Petugas memeriksa peti kemas sebelum dimuat di atas truk di Terminal Teluk Lamong, Surabaya, Jawa Timur, Kamis (13/2). Pertumbuhan ekonomi China diperkirakan turun 1% akibat coronavirus pada 2020 dan diproyeksi berdampak pada koreksi ekspor-impor Indonesia. / Antara Foto

Waktunya berbenah

Wakil Ketua Umum Kadin Indonesia Shinta Widjaja Kamdani berpendapat, coronavirus sudah berdampak pada terganggunya rantai pasok antara Indonesia dengan China. 

“Ini khususnya terjadi pada industri-industri manufaktur yang tidak memiliki supply bahan baku yang cukup atau pas-pasan hanya untuk menutupi selama libur Imlek yang ternyata diperpanjang sampai lebih dari satu minggu,” kata dia saat berbincang melalui pesan singkat WhatsApp dengan reporter Alinea.id belum lama ini. Menurut dia, industri yang terdampak adalah besi-baja, kimia, dan tekstil.

Shinta berpendapat, produk dari China sulit disubstitusi karena memliki daya saing harga dan volume pasokan yang kompetitif dibandingkan dengan negara lainnya. Menurutnya, China memiliki produkivitas dan skala ekonomi yang sulit diimbangi oleh negara lain, termasuk Indonesia. 

“Belum tentu di level nasional atau dari negara lain bisa memberikan supply produk yang sama dengan volume yang sama besar atau harga yang sama kompetitifnya dengan China,” tutur CEO Sintesa Group tersebut. 

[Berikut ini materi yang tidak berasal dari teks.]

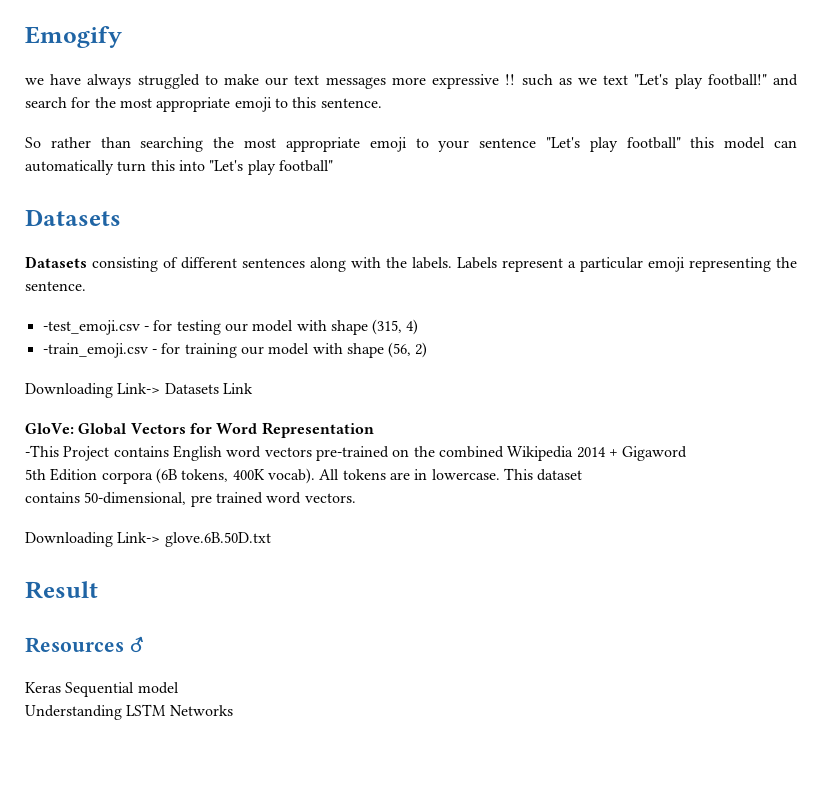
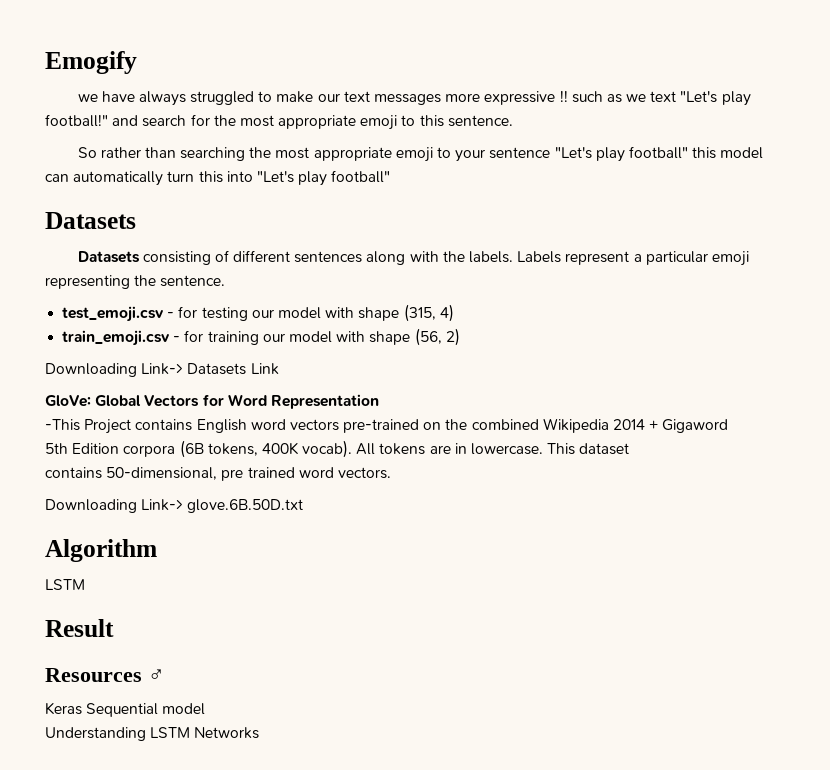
[42,320,140,335] -test_emoji.csv -> [62,306,165,322] test_emoji.csv
[42,343,148,358] -train_emoji.csv -> [62,330,171,346] train_emoji.csv
(271, 539) none -> [45,539,157,562] [45,579,85,590] // Algorithm // LSTM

Ia menilai, kesempatan untuk substitusi tetap ada selama Indonesia mampu memperbaiki daya saing dan produktivitas produk-produk yang dihasilkan oleh dalam negeri. 

Sebagai produsen alat rumah tangga dan keramik, Haris Chandra mengungkapkan ketergantungannya yang tinggi terhadap bahan baku dan penolong dari China. Dia bercerita mengenai pengalamannya mencari sekrup berbahan stainless steel

“Kita cari pasar di Indonesia. Kita ingin diversifikasi. Kita kemana-mana, ke Pasar Kenari (Jakarta). Barangnya ada, tapi kita dihitung barangnya per biji 1,2,3,4, dan harganya sekian. Kalau di China kita beli enggak begitu, belinya karungan,” ungkapnya. 

Wakil Ketua Umum Bidang Kebijakan Publik Gabungan Pengusaha Makanan dan Minuman Indonesia (Gappmi) Rachmat Hidayat mengaku, belum ada laporan dari anggotanya terkait adanya gangguan pasokan bahan baku dari China. 

Ia menjelaskan, pelaku usaha makanan dan minuman mengimpor konsentrat buah-buahan, produk susu dan turunannya, bahan-bahan vitamin, dan bawang putih dari China. “Kita enggak tahu efeknya berapa lama,” ujarnya dalam acara diskusi PAS FM di Hotel Milenium, Jakarta, Rabu (12/2).

Rachmat memprediksi, dampak virus corona di China akan mengganggu industri yang digelutinya apabila wabah masih berlangsung hingga April 2020. Substitusi impor dari China dinilai tidak dapat dilakukan dalam waktu singkat. 

“Kalau impor cari supplier baru. Kalau ekspor cari buyer baru. Ini tak bisa cepat dilakukan,” keluhnya. 

Ketua Asosiasi Hortikultura Indonesia Anton Muslim Arbi mengungkapkan, pelaku usaha hortikultura telah mengalami kesulitan pasokan buah-buahan impor dari China. “(Suplai) Anjlok 35%,” ungkapnya melalui sambungan telepon.

Anton menjelaskan, Indonesia sangat bergantung pada pasokan bawang putih China mengingat kontribusinya dalam memasok 90% kebutuhan dalam negeri. Di sisi lain, Ia melihat kenaikan harga bawang putih bukanlah disebabkan oleh berkurangnya pasokan dari China akibat wabah corona.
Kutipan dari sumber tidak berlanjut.